**Requirement**
For each line in the records that contains "none", make a copy.

**Data extracts**

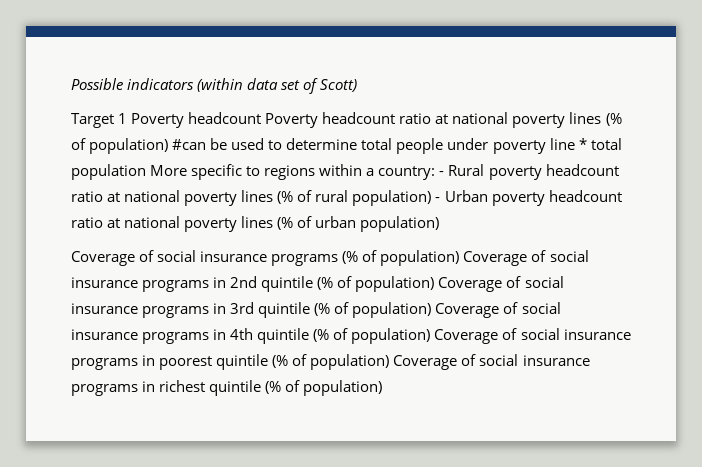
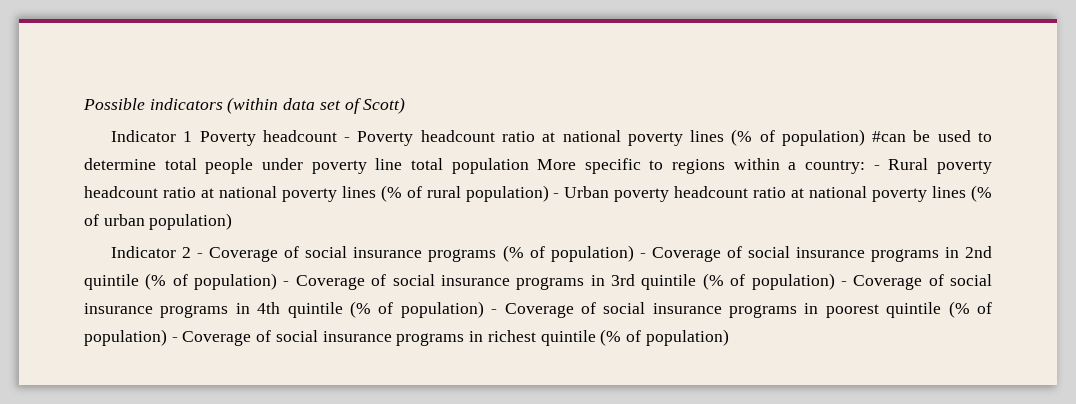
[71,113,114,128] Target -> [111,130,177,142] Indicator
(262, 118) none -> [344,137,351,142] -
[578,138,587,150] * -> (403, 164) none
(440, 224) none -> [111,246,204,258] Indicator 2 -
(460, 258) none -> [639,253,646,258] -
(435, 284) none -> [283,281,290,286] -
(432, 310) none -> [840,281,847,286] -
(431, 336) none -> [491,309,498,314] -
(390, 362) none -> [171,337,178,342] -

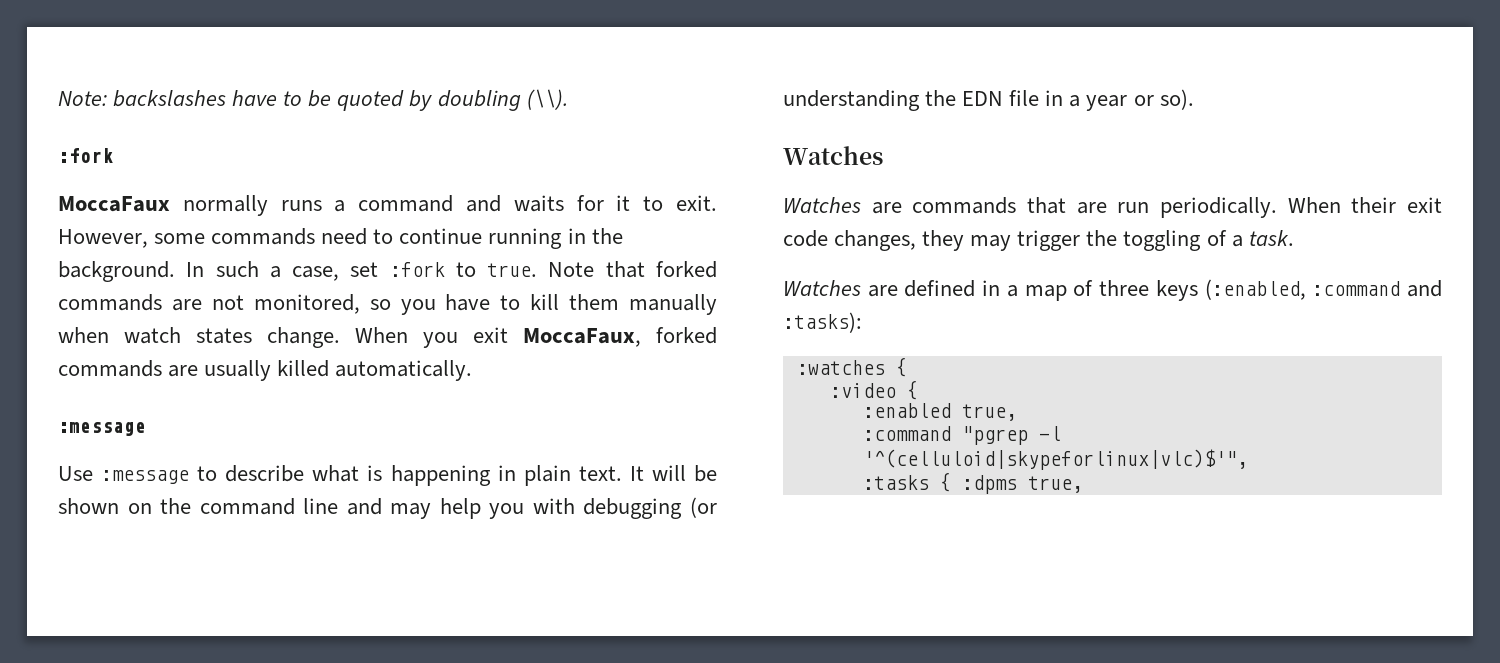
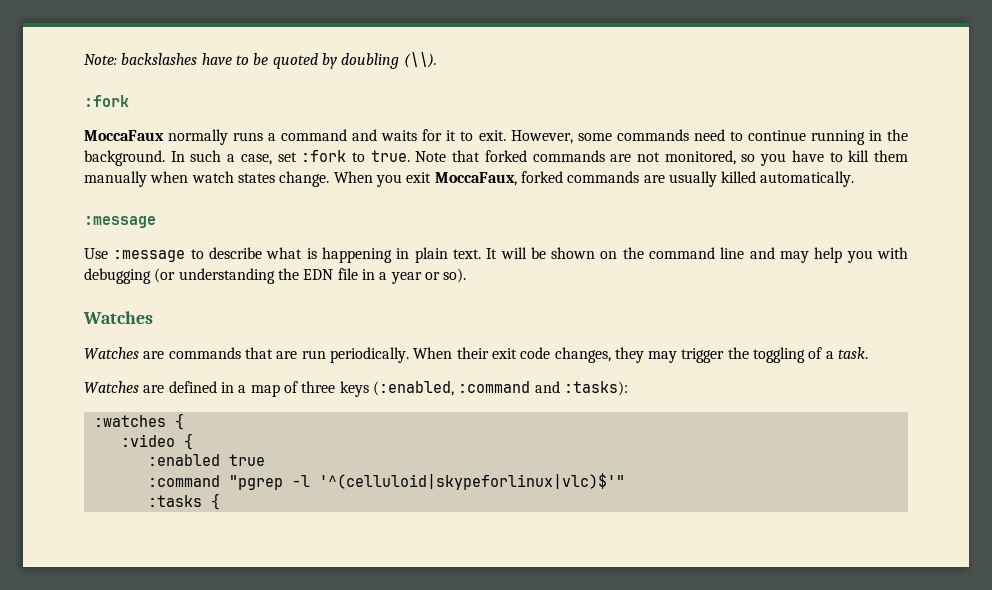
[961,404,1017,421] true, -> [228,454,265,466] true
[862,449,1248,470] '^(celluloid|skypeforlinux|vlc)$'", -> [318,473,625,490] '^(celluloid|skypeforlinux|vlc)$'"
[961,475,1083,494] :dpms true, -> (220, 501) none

**Response to the task**
(262, 118) none -> [344,137,351,142] -
[578,138,587,150] * -> (403, 164) none
(440, 224) none -> [111,246,204,258] Indicator 2 -
(460, 258) none -> [639,253,646,258] -
(435, 284) none -> [283,281,290,286] -
(432, 310) none -> [840,281,847,286] -
(431, 336) none -> [491,309,498,314] -
(390, 362) none -> [171,337,178,342] -
[961,475,1083,494] :dpms true, -> (220, 501) none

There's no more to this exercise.